La tensione nei cieli d’Europa orientale è tornata a salire. Sei caccia F-16 si sono alzati in volo dalla Polonia per intercettare due droni Shahed avvistati mentre si dirigevano verso lo spazio aereo del Paese. L’allarme, scattato nelle prime ore della giornata, si inserisce in un quadro già segnato da una serie di episodi simili che nelle ultime settimane hanno coinvolto vari Stati membri della NATO e dell’Unione Europea.
Negli ultimi giorni Varsavia è stata costretta più volte ad alzare in volo la propria aviazione militare. All’inizio di settembre, decine di droni russi avevano violato i cieli polacchi, costringendo alla chiusura temporanea di aeroporti civili e militari e all’attivazione dei sistemi di difesa aerea.
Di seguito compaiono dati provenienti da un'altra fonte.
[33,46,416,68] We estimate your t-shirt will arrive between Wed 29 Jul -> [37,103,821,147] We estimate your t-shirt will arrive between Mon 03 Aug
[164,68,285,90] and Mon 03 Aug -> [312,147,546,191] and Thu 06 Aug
In quell’occasione alcuni velivoli senza pilota furono abbattuti, ma uno riuscì a esplodere in un’area agricola nella regione di Lublino, provocando danni ma fortunatamente nessuna vittima.
Escalation europea
La Polonia non è un caso isolato. Negli stessi giorni la Danimarca ha registrato una serie di sorvoli sospetti su aeroporti civili e basi militari. All’aeroporto di Copenhagen le operazioni di volo erano state sospese per ore dopo la comparsa di droni non identificati, mentre situazioni simili sono state segnalate a Skrydstrup e Aalborg. Le autorità hanno parlato di una probabile operazione di guerra ibrida, con lo scopo di disturbare infrastrutture critiche e creare instabilità.
Anche la Germania ha alzato il livello di guardia dopo diversi avvistamenti nel nord del Paese, in particolare sopra centrali elettriche, ospedali e cantieri navali. Berlino ha annunciato il rafforzamento della difesa aerea lungo il confine con la Danimarca, dopo aver rilevato veri e propri “sciami” di droni sospetti. In Estonia, oltre agli UAV, sono stati segnalati anche sorvoli di caccia russi MiG-31, mentre la Romania ha denunciato l’ingresso di velivoli senza pilota che hanno richiesto l’intervento degli F-16 di Bucarest.
La strategia della guerra ibrida
Secondo diversi analisti, l’uso dei droni rientra in una strategia volta a testare le difese aeree dei Paesi europei, raccogliere informazioni e generare pressione politica. Si tratta di mezzi a basso costo, facili da impiegare e difficili da neutralizzare, che costringono le difese NATO a un dispendio notevole di risorse. Non a caso, nelle ultime settimane è tornata al centro del dibattito la proposta di una “drone wall”, una barriera difensiva comune lungo i confini orientali dell’Unione.
La questione economica è cruciale: un drone Shahed costa poche migliaia di dollari, mentre l’abbattimento può richiedere missili che valgono centinaia di migliaia di euro. Per questo i governi stanno valutando contromisure elettroniche, sistemi di jamming e nuove tecnologie laser, capaci di neutralizzare le minacce con costi inferiori rispetto alle armi tradizionali.
Verso un coordinamento europeo
Il moltiplicarsi degli episodi nei cieli europei sta accelerando le discussioni politiche. Nei vertici di questi giorni i leader hanno posto la difesa aerea comune al centro dell’agenda, sottolineando la necessità di cooperare non solo nella fornitura di armamenti all’Ucraina ma anche nella protezione delle infrastrutture interne all’Unione. L’obiettivo è arrivare a una rete condivisa di radar, sensori e sistemi anti-drone in grado di reagire rapidamente a minacce provenienti da est.
L’episodio di oggi in Polonia conferma che la sicurezza europea non è più un concetto astratto, ma una necessità immediata. Se la guerra ibrida continuerà a spingersi oltre i confini ucraini, il rischio è quello di un’escalation sempre più diretta, con conseguenze imprevedibili per l’intero continente.